## PROVIDED MATERIAL
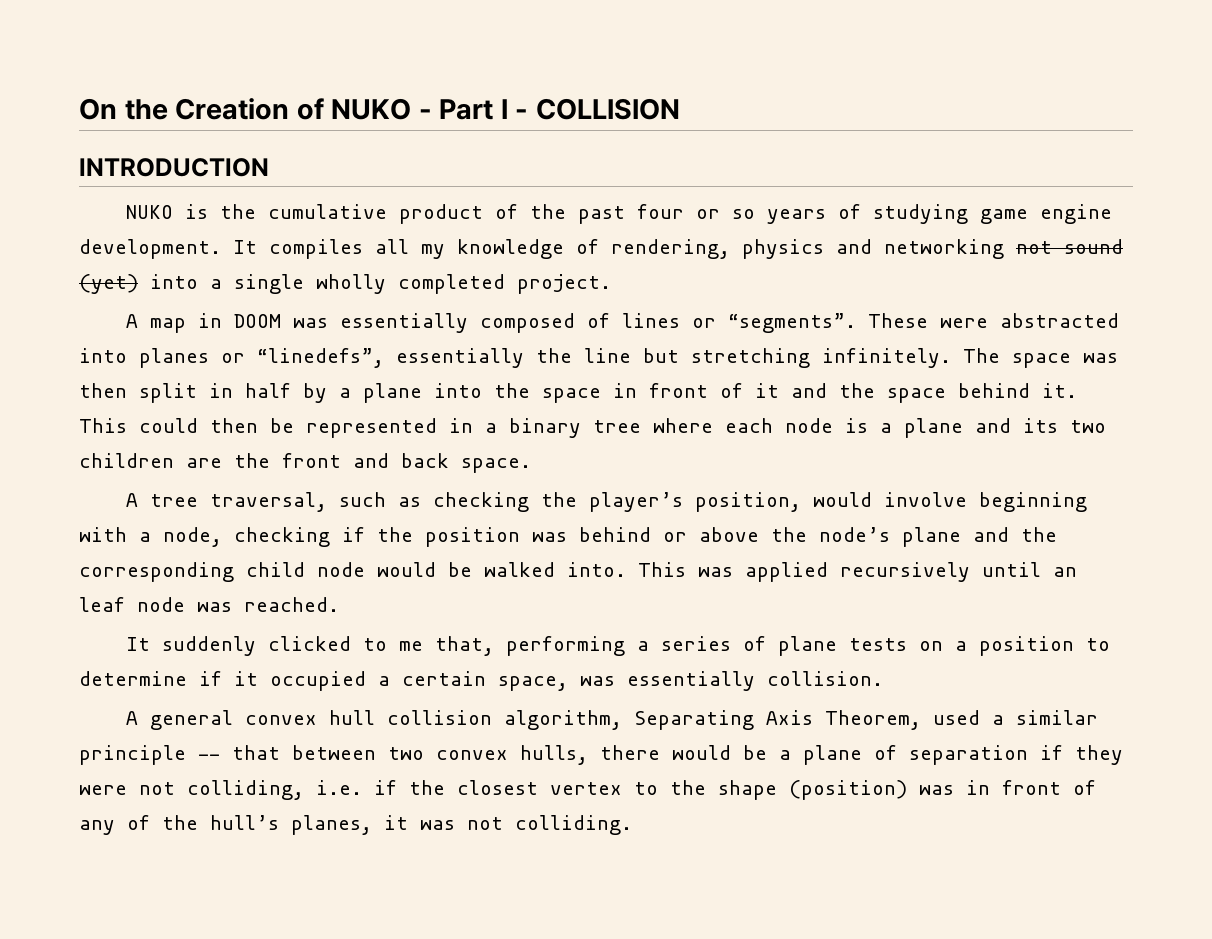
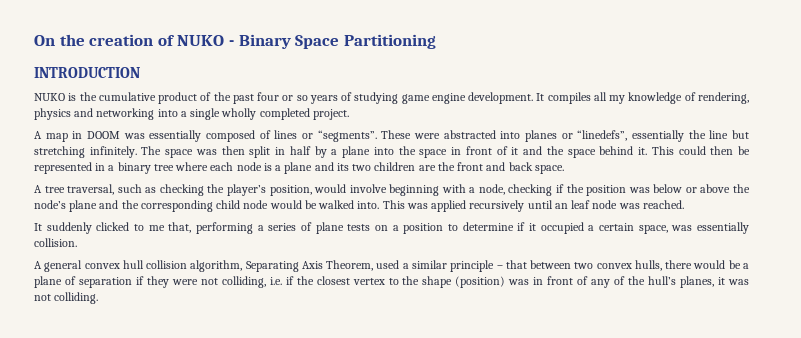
[175,98,290,120] Creation -> [89,34,154,46] creation
[439,98,681,120] Part I - COLLISION -> [238,34,436,49] Binary Space Partitioning
[1016,239,1123,254] [79,274,138,294] not sound (yet) -> (155, 114) none
[579,527,651,542] behind -> [653,184,683,193] below
[198,754,220,760] -- -> [496,265,503,269] –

## EXERCISE
Each line of the listing must be restated word for word, and the pictures left out.

## EXERCISE RESULT
[175,98,290,120] Creation -> [89,34,154,46] creation
[439,98,681,120] Part I - COLLISION -> [238,34,436,49] Binary Space Partitioning
[1016,239,1123,254] [79,274,138,294] not sound (yet) -> (155, 114) none
[579,527,651,542] behind -> [653,184,683,193] below
[198,754,220,760] -- -> [496,265,503,269] –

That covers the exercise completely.